■ Exercise details ■
Using the data below, work out how many lines contain the word "They", then state that number without comment.

[Version comparison data]

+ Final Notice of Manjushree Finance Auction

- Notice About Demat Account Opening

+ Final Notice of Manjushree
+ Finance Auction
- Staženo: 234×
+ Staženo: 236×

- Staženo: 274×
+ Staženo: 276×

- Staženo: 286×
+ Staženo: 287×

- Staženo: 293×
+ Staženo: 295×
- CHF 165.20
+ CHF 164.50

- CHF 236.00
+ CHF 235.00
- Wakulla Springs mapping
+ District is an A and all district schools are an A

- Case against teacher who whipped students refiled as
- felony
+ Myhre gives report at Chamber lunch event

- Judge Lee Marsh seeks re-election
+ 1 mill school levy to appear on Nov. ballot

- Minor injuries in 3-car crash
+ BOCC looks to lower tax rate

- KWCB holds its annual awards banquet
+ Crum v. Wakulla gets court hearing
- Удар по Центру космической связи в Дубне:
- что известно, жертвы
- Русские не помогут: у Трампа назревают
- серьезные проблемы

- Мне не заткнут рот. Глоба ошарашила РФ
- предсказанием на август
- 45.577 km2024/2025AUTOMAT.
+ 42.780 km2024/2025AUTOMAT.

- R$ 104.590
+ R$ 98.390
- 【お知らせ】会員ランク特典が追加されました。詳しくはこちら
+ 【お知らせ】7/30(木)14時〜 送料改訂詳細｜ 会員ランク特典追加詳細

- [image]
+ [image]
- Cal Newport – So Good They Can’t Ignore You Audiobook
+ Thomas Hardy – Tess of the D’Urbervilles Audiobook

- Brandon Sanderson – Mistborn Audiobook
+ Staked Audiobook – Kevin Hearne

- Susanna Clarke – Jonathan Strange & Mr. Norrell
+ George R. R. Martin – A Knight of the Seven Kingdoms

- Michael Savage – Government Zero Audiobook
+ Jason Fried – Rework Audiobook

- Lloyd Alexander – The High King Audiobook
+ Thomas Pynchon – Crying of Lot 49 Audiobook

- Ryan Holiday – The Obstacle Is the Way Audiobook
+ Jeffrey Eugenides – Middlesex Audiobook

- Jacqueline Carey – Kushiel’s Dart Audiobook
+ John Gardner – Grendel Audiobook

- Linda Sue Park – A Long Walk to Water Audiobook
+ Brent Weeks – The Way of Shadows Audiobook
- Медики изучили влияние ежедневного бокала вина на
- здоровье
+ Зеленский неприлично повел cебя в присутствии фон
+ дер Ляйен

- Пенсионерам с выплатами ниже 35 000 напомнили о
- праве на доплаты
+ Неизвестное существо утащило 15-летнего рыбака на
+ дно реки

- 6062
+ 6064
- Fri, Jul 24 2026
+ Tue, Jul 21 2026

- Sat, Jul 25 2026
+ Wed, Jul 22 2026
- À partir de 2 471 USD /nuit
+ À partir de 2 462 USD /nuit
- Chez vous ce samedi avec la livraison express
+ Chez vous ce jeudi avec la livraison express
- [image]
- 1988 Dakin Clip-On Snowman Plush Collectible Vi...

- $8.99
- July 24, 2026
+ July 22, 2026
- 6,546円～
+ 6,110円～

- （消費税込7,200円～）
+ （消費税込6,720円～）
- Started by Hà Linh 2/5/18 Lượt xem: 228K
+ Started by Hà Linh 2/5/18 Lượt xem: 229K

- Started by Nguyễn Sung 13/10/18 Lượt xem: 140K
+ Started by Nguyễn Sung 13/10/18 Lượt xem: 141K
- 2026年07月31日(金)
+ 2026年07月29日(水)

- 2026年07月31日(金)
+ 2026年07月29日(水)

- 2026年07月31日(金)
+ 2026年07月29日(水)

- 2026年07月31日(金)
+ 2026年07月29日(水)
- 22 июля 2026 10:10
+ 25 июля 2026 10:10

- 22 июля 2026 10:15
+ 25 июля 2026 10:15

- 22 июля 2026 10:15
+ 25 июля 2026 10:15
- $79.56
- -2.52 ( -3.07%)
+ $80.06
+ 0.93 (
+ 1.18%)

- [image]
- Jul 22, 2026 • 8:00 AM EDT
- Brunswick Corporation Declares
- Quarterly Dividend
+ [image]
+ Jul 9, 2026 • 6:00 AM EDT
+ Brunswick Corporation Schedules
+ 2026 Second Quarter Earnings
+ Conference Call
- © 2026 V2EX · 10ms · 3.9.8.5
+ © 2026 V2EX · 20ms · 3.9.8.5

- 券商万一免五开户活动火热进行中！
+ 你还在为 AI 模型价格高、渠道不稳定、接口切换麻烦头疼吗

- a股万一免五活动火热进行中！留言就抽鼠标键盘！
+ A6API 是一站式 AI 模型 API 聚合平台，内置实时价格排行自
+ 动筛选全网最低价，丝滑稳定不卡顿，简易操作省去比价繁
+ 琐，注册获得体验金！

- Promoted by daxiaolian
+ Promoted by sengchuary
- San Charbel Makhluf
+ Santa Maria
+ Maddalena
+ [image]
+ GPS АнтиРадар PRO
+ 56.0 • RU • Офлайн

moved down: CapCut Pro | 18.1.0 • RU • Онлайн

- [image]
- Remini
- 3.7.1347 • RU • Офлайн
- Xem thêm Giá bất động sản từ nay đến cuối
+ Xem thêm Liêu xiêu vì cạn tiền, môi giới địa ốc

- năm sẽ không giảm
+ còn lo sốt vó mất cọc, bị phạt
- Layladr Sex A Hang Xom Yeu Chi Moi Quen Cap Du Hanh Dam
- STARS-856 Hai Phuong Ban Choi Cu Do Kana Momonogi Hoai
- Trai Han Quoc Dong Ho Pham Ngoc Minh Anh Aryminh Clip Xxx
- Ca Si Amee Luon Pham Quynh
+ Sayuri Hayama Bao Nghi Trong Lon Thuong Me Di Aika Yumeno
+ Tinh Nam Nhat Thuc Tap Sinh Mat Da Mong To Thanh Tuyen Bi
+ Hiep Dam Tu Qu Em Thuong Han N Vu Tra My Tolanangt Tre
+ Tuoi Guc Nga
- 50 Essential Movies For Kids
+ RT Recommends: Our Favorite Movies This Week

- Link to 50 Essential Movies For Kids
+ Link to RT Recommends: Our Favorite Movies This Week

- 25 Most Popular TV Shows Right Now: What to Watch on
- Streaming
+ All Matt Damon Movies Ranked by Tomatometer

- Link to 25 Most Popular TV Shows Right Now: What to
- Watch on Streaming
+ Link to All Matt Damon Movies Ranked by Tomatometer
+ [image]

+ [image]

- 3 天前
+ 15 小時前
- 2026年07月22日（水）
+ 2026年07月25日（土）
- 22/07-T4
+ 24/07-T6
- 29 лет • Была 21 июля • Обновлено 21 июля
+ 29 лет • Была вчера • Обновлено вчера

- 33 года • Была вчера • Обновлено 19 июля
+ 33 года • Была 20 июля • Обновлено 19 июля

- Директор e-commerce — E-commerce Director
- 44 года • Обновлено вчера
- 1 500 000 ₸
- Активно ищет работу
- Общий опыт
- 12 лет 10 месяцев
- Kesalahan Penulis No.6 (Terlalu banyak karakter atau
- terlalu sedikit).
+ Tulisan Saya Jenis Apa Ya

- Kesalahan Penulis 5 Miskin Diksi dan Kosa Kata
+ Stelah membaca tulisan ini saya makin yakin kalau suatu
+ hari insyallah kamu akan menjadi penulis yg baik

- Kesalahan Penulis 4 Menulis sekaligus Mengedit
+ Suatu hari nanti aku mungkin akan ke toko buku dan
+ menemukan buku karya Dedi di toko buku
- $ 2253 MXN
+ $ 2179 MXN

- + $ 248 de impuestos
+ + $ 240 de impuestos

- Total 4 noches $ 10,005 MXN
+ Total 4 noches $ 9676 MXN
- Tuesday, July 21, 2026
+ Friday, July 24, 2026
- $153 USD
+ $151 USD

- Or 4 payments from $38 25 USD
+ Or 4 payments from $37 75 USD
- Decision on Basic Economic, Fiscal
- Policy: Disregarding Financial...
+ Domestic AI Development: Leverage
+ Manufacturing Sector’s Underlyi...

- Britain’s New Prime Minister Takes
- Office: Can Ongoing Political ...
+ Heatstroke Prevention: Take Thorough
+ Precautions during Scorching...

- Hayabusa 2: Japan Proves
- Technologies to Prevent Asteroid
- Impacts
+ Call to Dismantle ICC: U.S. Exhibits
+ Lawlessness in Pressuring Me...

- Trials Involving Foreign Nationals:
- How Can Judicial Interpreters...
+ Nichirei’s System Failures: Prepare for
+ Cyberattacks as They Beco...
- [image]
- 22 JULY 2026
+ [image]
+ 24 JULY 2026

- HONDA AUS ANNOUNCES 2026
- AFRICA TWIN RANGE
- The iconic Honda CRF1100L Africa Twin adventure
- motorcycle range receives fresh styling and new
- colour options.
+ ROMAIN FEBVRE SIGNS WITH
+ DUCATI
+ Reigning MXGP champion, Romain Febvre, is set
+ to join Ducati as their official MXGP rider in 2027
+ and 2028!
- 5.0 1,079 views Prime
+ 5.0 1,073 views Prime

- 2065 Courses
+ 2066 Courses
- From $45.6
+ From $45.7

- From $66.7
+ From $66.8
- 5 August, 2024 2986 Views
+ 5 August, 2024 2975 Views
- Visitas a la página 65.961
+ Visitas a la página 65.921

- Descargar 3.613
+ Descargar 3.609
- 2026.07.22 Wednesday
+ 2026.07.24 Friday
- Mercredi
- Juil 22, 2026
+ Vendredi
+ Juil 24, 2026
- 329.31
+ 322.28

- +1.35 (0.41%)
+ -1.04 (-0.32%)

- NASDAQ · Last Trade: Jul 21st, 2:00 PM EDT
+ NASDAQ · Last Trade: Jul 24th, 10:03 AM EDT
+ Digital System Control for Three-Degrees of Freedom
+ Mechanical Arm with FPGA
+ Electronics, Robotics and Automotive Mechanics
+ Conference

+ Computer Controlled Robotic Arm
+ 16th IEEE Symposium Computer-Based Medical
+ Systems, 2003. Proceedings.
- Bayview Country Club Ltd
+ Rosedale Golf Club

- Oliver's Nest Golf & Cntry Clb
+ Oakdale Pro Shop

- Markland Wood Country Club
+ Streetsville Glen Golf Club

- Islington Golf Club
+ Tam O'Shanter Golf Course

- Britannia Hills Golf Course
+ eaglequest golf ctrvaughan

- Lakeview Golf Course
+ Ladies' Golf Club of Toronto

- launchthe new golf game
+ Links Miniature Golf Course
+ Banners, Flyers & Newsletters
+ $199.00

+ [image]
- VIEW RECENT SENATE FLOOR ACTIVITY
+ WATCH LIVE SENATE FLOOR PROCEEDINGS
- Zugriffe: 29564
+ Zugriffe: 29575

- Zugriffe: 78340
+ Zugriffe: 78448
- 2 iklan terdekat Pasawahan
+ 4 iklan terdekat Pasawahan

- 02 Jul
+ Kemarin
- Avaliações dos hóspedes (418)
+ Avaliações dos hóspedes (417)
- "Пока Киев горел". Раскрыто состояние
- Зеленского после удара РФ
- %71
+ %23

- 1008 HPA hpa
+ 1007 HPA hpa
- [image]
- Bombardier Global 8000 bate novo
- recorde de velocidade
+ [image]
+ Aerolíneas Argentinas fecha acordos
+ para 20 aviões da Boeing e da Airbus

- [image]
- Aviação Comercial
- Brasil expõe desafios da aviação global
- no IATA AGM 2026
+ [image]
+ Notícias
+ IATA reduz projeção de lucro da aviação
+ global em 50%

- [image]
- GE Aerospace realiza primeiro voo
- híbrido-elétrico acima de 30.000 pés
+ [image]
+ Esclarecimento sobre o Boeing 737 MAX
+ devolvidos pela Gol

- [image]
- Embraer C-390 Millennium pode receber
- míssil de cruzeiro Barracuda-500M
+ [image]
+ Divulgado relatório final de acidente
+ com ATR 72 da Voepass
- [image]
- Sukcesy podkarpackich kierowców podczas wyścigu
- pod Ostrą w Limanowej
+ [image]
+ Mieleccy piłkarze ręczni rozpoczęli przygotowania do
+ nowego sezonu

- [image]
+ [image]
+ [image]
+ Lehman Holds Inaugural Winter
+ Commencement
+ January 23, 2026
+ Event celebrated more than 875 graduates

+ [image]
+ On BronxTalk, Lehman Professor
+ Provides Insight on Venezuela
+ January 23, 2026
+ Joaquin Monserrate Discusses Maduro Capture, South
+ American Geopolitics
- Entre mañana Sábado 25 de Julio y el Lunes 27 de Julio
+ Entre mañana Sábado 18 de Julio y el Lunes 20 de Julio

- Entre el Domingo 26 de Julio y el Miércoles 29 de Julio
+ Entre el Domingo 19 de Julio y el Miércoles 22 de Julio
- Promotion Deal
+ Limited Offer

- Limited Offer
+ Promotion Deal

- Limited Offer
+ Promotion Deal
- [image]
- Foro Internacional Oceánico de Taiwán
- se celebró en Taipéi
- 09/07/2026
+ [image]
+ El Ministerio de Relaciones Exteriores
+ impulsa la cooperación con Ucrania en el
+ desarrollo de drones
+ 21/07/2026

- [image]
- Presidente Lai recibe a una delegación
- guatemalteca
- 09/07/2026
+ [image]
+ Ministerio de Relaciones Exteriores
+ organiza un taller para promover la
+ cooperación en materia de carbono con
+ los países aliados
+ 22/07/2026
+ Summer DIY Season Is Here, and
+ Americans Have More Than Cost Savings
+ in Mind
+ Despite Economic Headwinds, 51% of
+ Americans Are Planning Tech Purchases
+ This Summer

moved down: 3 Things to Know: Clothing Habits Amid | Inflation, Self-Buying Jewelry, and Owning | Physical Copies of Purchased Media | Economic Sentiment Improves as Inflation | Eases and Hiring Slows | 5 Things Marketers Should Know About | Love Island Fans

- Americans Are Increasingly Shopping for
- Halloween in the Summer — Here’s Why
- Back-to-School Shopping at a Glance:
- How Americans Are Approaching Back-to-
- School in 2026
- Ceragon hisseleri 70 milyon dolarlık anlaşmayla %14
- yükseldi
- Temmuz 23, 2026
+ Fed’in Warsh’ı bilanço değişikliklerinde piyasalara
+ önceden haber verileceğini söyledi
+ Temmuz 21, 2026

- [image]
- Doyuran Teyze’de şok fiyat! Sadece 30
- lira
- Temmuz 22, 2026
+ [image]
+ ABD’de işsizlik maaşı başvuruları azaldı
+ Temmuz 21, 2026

■ Solved exercise ■
2